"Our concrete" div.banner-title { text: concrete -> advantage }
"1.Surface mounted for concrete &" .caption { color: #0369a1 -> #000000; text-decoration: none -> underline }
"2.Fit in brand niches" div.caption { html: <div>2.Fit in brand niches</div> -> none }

* * *

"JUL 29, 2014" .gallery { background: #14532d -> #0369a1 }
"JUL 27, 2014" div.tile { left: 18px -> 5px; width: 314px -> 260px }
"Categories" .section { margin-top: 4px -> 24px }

**Work required:**
Scan the records for lines that hold "caption", and reproduce each one you find.

**Your response:**
"1.Surface mounted for concrete &" .caption { color: #0369a1 -> #000000; text-decoration: none -> underline }
"2.Fit in brand niches" div.caption { html: <div>2.Fit in brand niches</div> -> none }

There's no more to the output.